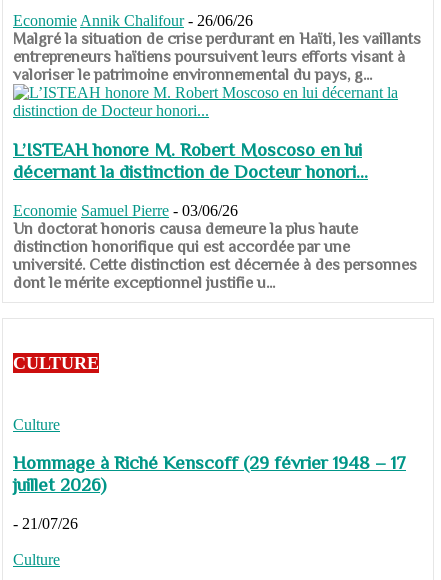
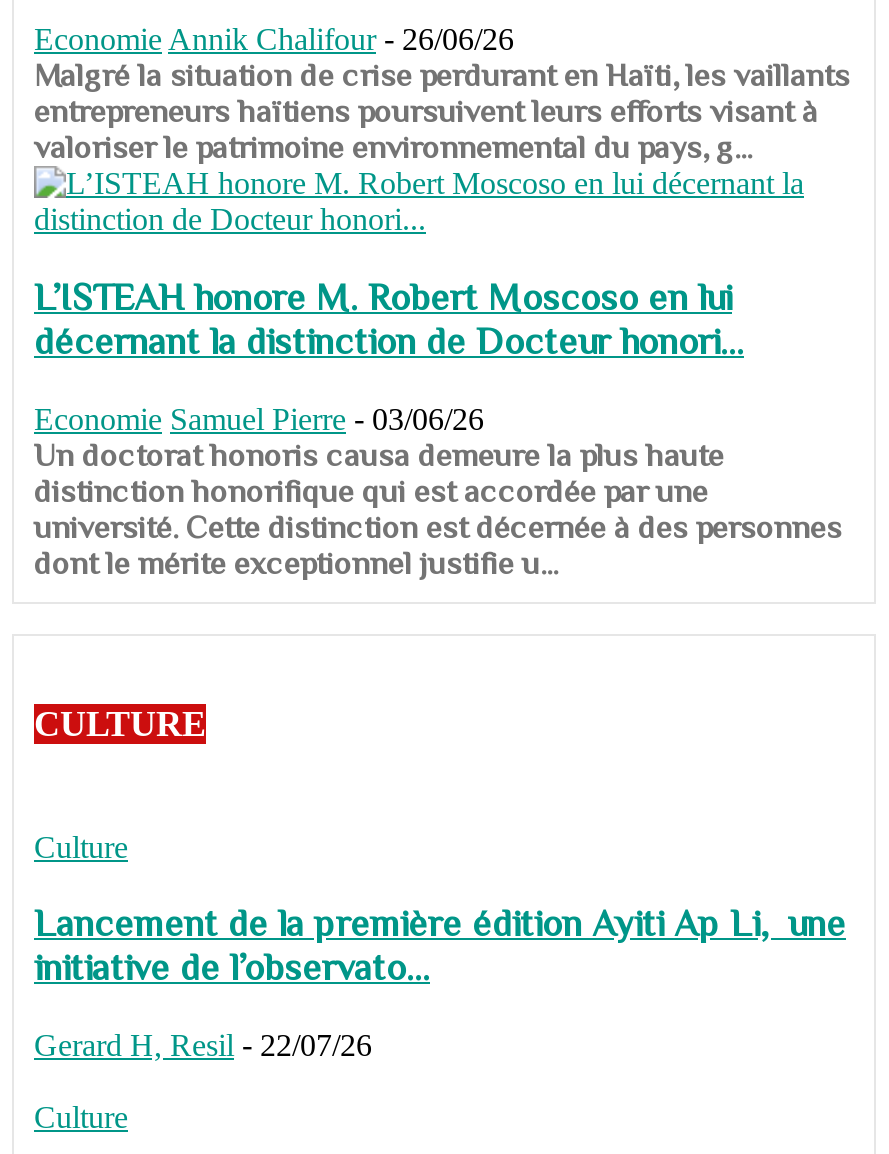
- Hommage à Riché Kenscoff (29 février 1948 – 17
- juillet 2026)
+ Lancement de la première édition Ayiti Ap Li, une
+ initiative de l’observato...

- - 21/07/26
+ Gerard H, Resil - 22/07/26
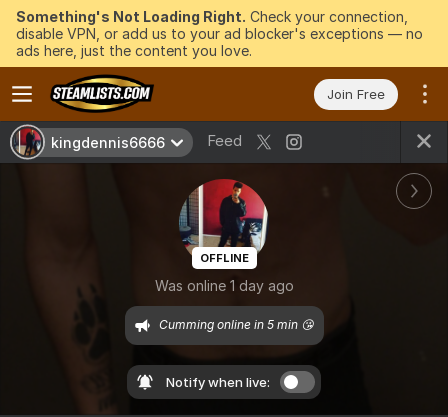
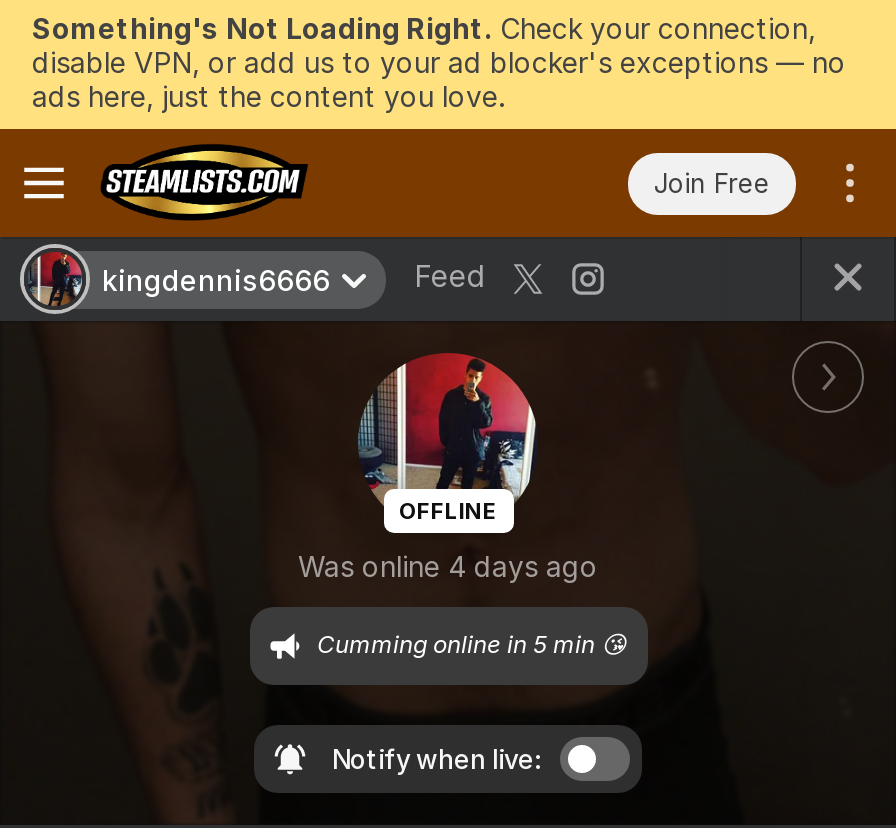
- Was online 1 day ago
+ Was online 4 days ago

══════════════════════════════

Once you have gone through the listing, state the number of lines holding the word "online" and nothing else.

| Solution to this problem |
2